EXERCISE BRIEF:
Take the entries that follow and write them out again, word for word.

SUPPLIED RECORDS:
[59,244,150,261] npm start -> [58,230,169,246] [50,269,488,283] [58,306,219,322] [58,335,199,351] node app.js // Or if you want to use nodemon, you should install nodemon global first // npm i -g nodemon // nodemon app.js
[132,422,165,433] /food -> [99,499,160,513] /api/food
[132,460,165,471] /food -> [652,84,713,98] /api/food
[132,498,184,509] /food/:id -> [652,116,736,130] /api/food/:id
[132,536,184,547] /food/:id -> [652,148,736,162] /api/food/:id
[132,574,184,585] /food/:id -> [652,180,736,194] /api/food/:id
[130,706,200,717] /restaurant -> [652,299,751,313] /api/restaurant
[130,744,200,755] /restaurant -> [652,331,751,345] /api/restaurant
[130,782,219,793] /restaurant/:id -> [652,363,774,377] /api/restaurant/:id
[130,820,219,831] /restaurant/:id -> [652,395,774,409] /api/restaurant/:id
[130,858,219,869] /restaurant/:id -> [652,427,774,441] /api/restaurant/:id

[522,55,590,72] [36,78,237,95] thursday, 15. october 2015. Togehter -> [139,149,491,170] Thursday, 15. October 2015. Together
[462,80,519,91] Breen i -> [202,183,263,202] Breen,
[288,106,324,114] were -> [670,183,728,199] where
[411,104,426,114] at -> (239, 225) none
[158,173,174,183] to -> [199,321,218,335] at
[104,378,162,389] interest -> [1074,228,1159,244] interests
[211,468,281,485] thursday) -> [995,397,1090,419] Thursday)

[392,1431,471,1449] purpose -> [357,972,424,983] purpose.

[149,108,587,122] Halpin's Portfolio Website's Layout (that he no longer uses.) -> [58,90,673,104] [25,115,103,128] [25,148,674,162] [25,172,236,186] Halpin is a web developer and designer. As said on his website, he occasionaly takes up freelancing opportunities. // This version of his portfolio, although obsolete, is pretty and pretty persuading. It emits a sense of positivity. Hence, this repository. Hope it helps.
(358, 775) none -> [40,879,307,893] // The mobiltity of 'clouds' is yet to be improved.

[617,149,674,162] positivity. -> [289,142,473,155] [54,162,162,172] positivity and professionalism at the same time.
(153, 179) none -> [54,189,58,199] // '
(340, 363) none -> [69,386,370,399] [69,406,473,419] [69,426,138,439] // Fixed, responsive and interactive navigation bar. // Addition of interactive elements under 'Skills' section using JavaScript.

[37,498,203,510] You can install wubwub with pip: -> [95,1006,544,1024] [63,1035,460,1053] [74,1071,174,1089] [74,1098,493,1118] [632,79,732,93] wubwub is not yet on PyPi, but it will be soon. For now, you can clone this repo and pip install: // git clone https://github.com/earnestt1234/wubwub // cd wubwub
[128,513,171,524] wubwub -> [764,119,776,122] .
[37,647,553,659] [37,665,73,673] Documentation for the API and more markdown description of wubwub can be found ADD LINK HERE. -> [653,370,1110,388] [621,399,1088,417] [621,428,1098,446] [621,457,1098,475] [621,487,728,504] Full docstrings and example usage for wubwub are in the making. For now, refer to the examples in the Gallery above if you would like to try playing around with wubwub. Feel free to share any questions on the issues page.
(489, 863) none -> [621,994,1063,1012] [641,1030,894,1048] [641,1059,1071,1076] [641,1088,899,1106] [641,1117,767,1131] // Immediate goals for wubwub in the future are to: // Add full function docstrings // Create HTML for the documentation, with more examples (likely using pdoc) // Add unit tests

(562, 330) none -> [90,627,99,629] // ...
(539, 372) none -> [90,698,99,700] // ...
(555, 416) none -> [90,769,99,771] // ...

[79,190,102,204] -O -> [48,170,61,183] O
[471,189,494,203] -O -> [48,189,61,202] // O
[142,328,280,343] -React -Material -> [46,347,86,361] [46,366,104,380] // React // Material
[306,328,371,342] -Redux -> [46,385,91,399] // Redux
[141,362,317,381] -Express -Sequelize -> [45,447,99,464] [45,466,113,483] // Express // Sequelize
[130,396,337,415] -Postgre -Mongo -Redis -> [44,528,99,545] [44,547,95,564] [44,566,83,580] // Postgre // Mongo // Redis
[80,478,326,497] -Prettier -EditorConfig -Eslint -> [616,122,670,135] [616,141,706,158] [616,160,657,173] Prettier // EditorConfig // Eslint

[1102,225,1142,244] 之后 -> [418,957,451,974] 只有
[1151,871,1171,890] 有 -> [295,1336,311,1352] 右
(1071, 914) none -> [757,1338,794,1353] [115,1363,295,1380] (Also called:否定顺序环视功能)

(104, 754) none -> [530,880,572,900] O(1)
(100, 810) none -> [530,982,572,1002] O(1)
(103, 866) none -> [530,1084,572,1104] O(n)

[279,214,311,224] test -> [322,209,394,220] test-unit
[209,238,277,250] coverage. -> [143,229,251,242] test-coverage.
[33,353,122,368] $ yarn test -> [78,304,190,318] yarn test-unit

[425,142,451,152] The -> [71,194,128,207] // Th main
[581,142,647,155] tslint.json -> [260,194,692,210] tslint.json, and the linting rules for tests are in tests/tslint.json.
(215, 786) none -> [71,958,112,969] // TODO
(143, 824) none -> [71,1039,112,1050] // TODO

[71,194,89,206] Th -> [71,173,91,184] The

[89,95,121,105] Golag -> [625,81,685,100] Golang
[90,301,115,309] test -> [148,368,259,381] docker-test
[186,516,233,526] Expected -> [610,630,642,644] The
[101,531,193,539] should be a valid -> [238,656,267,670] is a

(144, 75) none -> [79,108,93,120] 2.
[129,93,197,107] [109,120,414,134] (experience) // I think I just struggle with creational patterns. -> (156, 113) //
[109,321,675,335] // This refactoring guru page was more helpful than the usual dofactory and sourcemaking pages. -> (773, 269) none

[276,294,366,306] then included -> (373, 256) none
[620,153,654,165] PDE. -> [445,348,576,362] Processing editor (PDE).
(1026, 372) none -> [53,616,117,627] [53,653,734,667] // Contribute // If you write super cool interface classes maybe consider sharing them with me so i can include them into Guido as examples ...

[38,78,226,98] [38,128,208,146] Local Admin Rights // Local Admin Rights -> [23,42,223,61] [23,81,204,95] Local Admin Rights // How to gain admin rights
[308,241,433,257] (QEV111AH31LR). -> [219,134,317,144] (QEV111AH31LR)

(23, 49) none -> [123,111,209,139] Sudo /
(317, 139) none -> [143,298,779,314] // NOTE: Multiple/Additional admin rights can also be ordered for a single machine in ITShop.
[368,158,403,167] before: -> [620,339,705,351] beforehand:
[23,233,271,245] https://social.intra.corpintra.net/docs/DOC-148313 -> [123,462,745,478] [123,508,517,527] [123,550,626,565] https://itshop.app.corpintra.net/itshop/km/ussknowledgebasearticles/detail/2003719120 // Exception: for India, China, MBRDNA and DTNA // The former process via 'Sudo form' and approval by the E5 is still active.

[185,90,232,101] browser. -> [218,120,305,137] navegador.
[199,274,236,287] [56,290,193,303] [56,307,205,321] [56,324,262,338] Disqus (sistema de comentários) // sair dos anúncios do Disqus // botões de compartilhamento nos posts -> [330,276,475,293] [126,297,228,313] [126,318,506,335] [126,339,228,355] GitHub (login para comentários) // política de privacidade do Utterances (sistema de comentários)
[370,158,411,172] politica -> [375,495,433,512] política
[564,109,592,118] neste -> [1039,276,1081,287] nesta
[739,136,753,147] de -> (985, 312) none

EXPECTED OUTPUT:
[59,244,150,261] npm start -> [58,230,169,246] [50,269,488,283] [58,306,219,322] [58,335,199,351] node app.js // Or if you want to use nodemon, you should install nodemon global first // npm i -g nodemon // nodemon app.js
[132,422,165,433] /food -> [99,499,160,513] /api/food
[132,460,165,471] /food -> [652,84,713,98] /api/food
[132,498,184,509] /food/:id -> [652,116,736,130] /api/food/:id
[132,536,184,547] /food/:id -> [652,148,736,162] /api/food/:id
[132,574,184,585] /food/:id -> [652,180,736,194] /api/food/:id
[130,706,200,717] /restaurant -> [652,299,751,313] /api/restaurant
[130,744,200,755] /restaurant -> [652,331,751,345] /api/restaurant
[130,782,219,793] /restaurant/:id -> [652,363,774,377] /api/restaurant/:id
[130,820,219,831] /restaurant/:id -> [652,395,774,409] /api/restaurant/:id
[130,858,219,869] /restaurant/:id -> [652,427,774,441] /api/restaurant/:id

[522,55,590,72] [36,78,237,95] thursday, 15. october 2015. Togehter -> [139,149,491,170] Thursday, 15. October 2015. Together
[462,80,519,91] Breen i -> [202,183,263,202] Breen,
[288,106,324,114] were -> [670,183,728,199] where
[411,104,426,114] at -> (239, 225) none
[158,173,174,183] to -> [199,321,218,335] at
[104,378,162,389] interest -> [1074,228,1159,244] interests
[211,468,281,485] thursday) -> [995,397,1090,419] Thursday)

[392,1431,471,1449] purpose -> [357,972,424,983] purpose.

[149,108,587,122] Halpin's Portfolio Website's Layout (that he no longer uses.) -> [58,90,673,104] [25,115,103,128] [25,148,674,162] [25,172,236,186] Halpin is a web developer and designer. As said on his website, he occasionaly takes up freelancing opportunities. // This version of his portfolio, although obsolete, is pretty and pretty persuading. It emits a sense of positivity. Hence, this repository. Hope it helps.
(358, 775) none -> [40,879,307,893] // The mobiltity of 'clouds' is yet to be improved.

[617,149,674,162] positivity. -> [289,142,473,155] [54,162,162,172] positivity and professionalism at the same time.
(153, 179) none -> [54,189,58,199] // '
(340, 363) none -> [69,386,370,399] [69,406,473,419] [69,426,138,439] // Fixed, responsive and interactive navigation bar. // Addition of interactive elements under 'Skills' section using JavaScript.

[37,498,203,510] You can install wubwub with pip: -> [95,1006,544,1024] [63,1035,460,1053] [74,1071,174,1089] [74,1098,493,1118] [632,79,732,93] wubwub is not yet on PyPi, but it will be soon. For now, you can clone this repo and pip install: // git clone https://github.com/earnestt1234/wubwub // cd wubwub
[128,513,171,524] wubwub -> [764,119,776,122] .
[37,647,553,659] [37,665,73,673] Documentation for the API and more markdown description of wubwub can be found ADD LINK HERE. -> [653,370,1110,388] [621,399,1088,417] [621,428,1098,446] [621,457,1098,475] [621,487,728,504] Full docstrings and example usage for wubwub are in the making. For now, refer to the examples in the Gallery above if you would like to try playing around with wubwub. Feel free to share any questions on the issues page.
(489, 863) none -> [621,994,1063,1012] [641,1030,894,1048] [641,1059,1071,1076] [641,1088,899,1106] [641,1117,767,1131] // Immediate goals for wubwub in the future are to: // Add full function docstrings // Create HTML for the documentation, with more examples (likely using pdoc) // Add unit tests

(562, 330) none -> [90,627,99,629] // ...
(539, 372) none -> [90,698,99,700] // ...
(555, 416) none -> [90,769,99,771] // ...

[79,190,102,204] -O -> [48,170,61,183] O
[471,189,494,203] -O -> [48,189,61,202] // O
[142,328,280,343] -React -Material -> [46,347,86,361] [46,366,104,380] // React // Material
[306,328,371,342] -Redux -> [46,385,91,399] // Redux
[141,362,317,381] -Express -Sequelize -> [45,447,99,464] [45,466,113,483] // Express // Sequelize
[130,396,337,415] -Postgre -Mongo -Redis -> [44,528,99,545] [44,547,95,564] [44,566,83,580] // Postgre // Mongo // Redis
[80,478,326,497] -Prettier -EditorConfig -Eslint -> [616,122,670,135] [616,141,706,158] [616,160,657,173] Prettier // EditorConfig // Eslint

[1102,225,1142,244] 之后 -> [418,957,451,974] 只有
[1151,871,1171,890] 有 -> [295,1336,311,1352] 右
(1071, 914) none -> [757,1338,794,1353] [115,1363,295,1380] (Also called:否定顺序环视功能)

(104, 754) none -> [530,880,572,900] O(1)
(100, 810) none -> [530,982,572,1002] O(1)
(103, 866) none -> [530,1084,572,1104] O(n)

[279,214,311,224] test -> [322,209,394,220] test-unit
[209,238,277,250] coverage. -> [143,229,251,242] test-coverage.
[33,353,122,368] $ yarn test -> [78,304,190,318] yarn test-unit

[425,142,451,152] The -> [71,194,128,207] // Th main
[581,142,647,155] tslint.json -> [260,194,692,210] tslint.json, and the linting rules for tests are in tests/tslint.json.
(215, 786) none -> [71,958,112,969] // TODO
(143, 824) none -> [71,1039,112,1050] // TODO

[71,194,89,206] Th -> [71,173,91,184] The

[89,95,121,105] Golag -> [625,81,685,100] Golang
[90,301,115,309] test -> [148,368,259,381] docker-test
[186,516,233,526] Expected -> [610,630,642,644] The
[101,531,193,539] should be a valid -> [238,656,267,670] is a

(144, 75) none -> [79,108,93,120] 2.
[129,93,197,107] [109,120,414,134] (experience) // I think I just struggle with creational patterns. -> (156, 113) //
[109,321,675,335] // This refactoring guru page was more helpful than the usual dofactory and sourcemaking pages. -> (773, 269) none

[276,294,366,306] then included -> (373, 256) none
[620,153,654,165] PDE. -> [445,348,576,362] Processing editor (PDE).
(1026, 372) none -> [53,616,117,627] [53,653,734,667] // Contribute // If you write super cool interface classes maybe consider sharing them with me so i can include them into Guido as examples ...

[38,78,226,98] [38,128,208,146] Local Admin Rights // Local Admin Rights -> [23,42,223,61] [23,81,204,95] Local Admin Rights // How to gain admin rights
[308,241,433,257] (QEV111AH31LR). -> [219,134,317,144] (QEV111AH31LR)

(23, 49) none -> [123,111,209,139] Sudo /
(317, 139) none -> [143,298,779,314] // NOTE: Multiple/Additional admin rights can also be ordered for a single machine in ITShop.
[368,158,403,167] before: -> [620,339,705,351] beforehand:
[23,233,271,245] https://social.intra.corpintra.net/docs/DOC-148313 -> [123,462,745,478] [123,508,517,527] [123,550,626,565] https://itshop.app.corpintra.net/itshop/km/ussknowledgebasearticles/detail/2003719120 // Exception: for India, China, MBRDNA and DTNA // The former process via 'Sudo form' and approval by the E5 is still active.

[185,90,232,101] browser. -> [218,120,305,137] navegador.
[199,274,236,287] [56,290,193,303] [56,307,205,321] [56,324,262,338] Disqus (sistema de comentários) // sair dos anúncios do Disqus // botões de compartilhamento nos posts -> [330,276,475,293] [126,297,228,313] [126,318,506,335] [126,339,228,355] GitHub (login para comentários) // política de privacidade do Utterances (sistema de comentários)
[370,158,411,172] politica -> [375,495,433,512] política
[564,109,592,118] neste -> [1039,276,1081,287] nesta
[739,136,753,147] de -> (985, 312) none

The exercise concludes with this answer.